■ Task directions ■
Instruction for the entries that follow: retype exactly the lines from the line with "[121,377,234,389] Tue/Thu 3pm-4pm, ->" to the line with "[121,464,143,472] ??? ->", both included, and omit all others.

■ Source data ■
━━━━
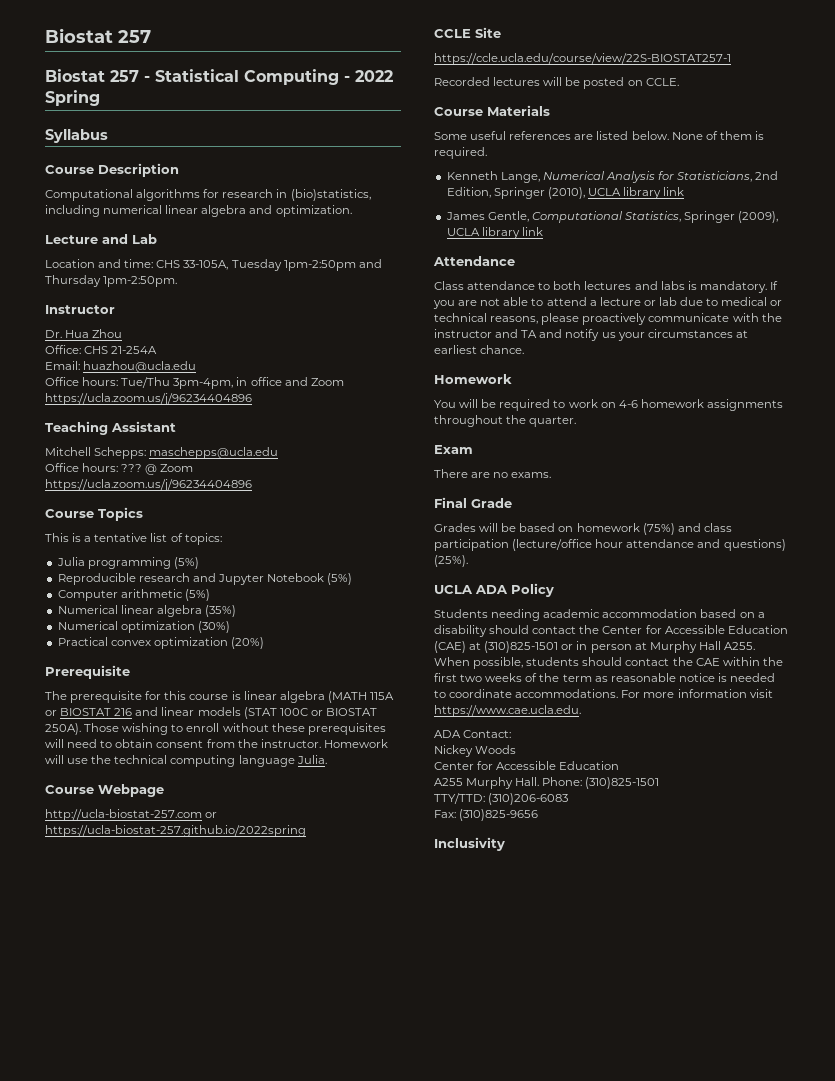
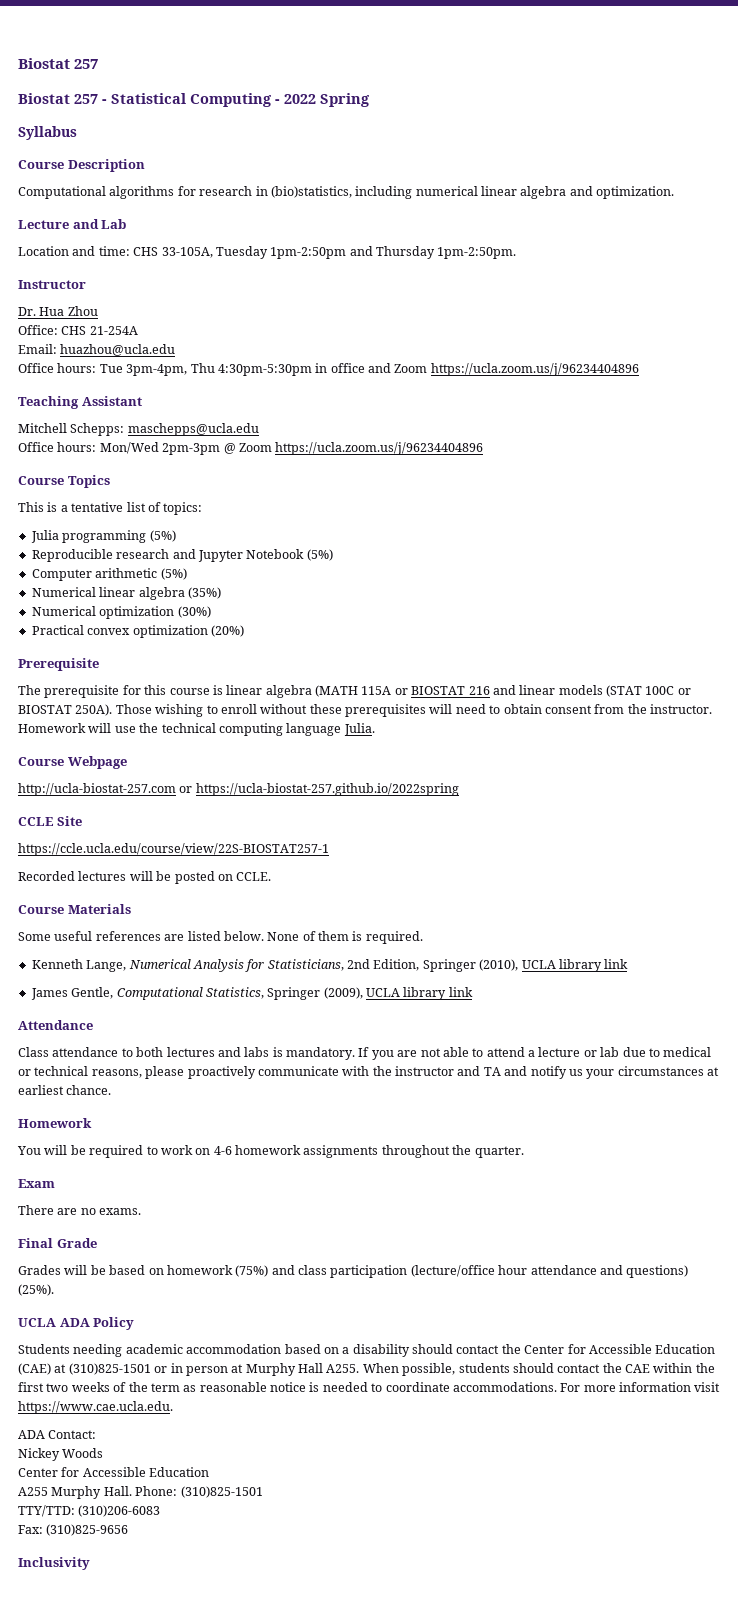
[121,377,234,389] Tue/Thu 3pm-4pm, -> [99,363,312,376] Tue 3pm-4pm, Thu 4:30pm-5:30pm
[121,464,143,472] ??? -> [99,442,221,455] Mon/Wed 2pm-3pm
━━━━
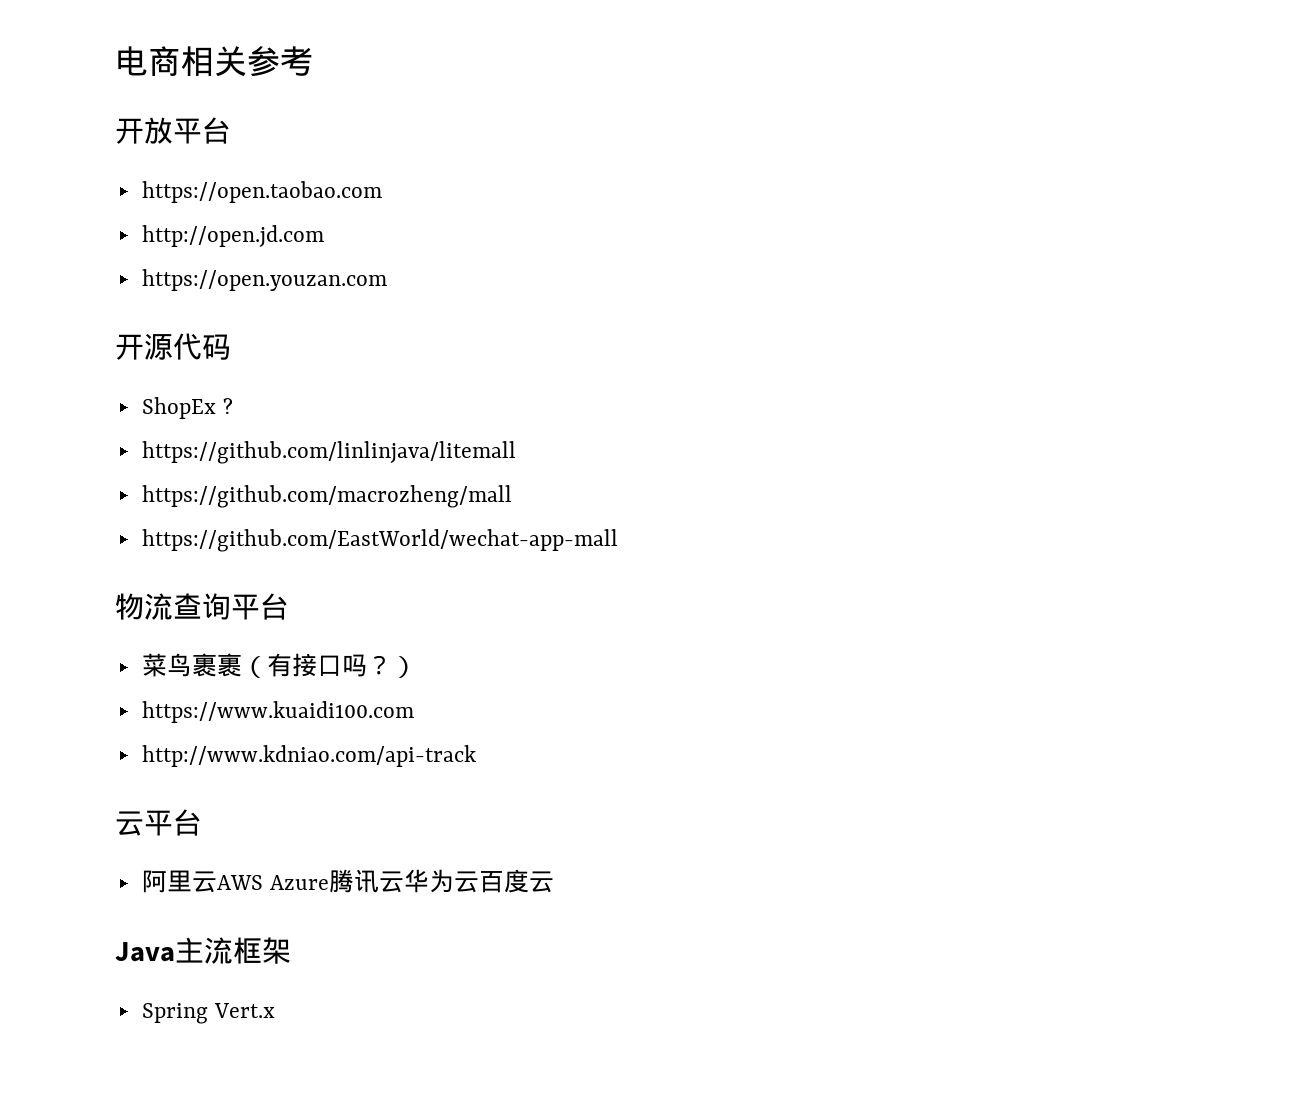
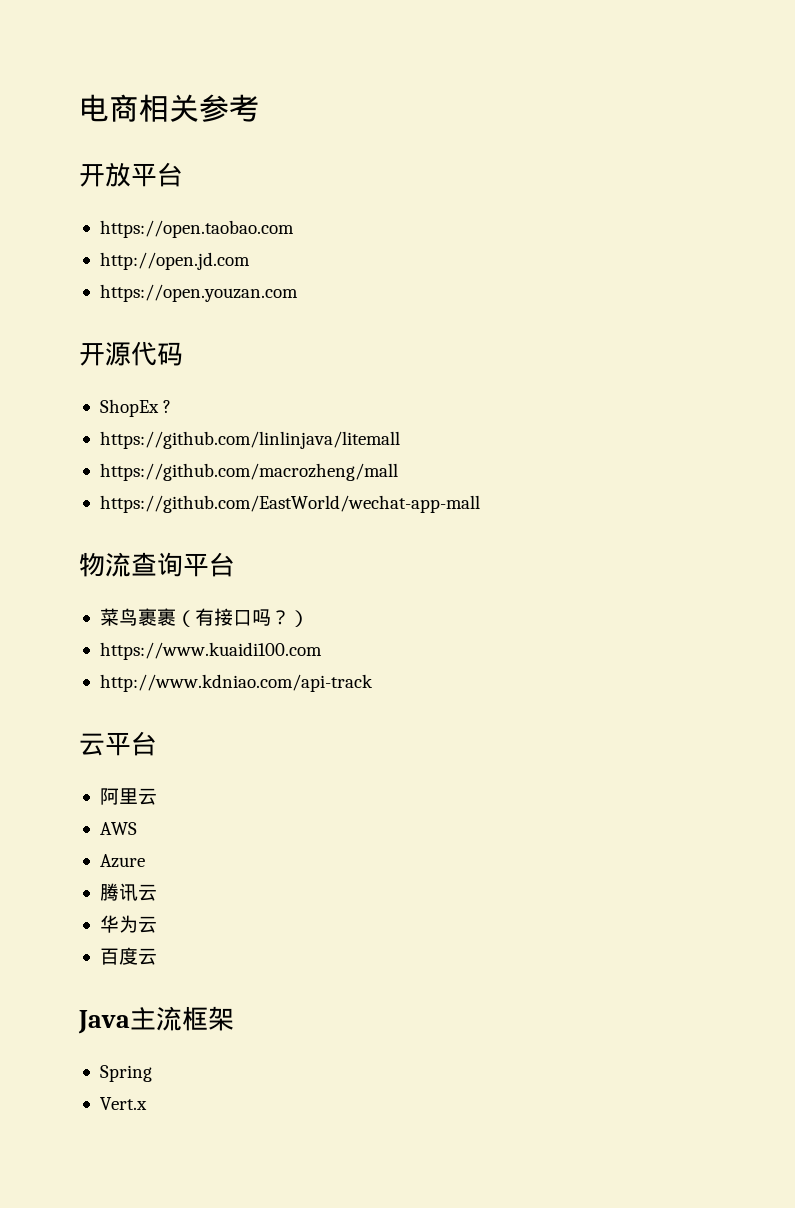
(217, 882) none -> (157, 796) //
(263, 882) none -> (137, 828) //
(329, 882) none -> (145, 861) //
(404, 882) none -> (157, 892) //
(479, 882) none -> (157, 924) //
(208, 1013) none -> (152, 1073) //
━━━━
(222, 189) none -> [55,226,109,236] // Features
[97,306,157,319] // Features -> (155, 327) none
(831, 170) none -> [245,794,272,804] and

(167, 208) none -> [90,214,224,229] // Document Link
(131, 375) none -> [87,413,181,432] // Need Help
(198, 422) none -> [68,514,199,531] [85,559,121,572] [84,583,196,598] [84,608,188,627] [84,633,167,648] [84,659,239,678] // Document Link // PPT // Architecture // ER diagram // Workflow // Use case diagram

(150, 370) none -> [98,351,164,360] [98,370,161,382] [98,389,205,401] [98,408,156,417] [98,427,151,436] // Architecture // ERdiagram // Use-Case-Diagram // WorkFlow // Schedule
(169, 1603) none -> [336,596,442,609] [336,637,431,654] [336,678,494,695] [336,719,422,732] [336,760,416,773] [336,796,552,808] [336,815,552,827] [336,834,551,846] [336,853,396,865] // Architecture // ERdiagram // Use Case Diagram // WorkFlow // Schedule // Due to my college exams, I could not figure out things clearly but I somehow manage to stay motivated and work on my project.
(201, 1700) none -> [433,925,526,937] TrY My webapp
━━━━
■ Task output ■
[121,377,234,389] Tue/Thu 3pm-4pm, -> [99,363,312,376] Tue 3pm-4pm, Thu 4:30pm-5:30pm
[121,464,143,472] ??? -> [99,442,221,455] Mon/Wed 2pm-3pm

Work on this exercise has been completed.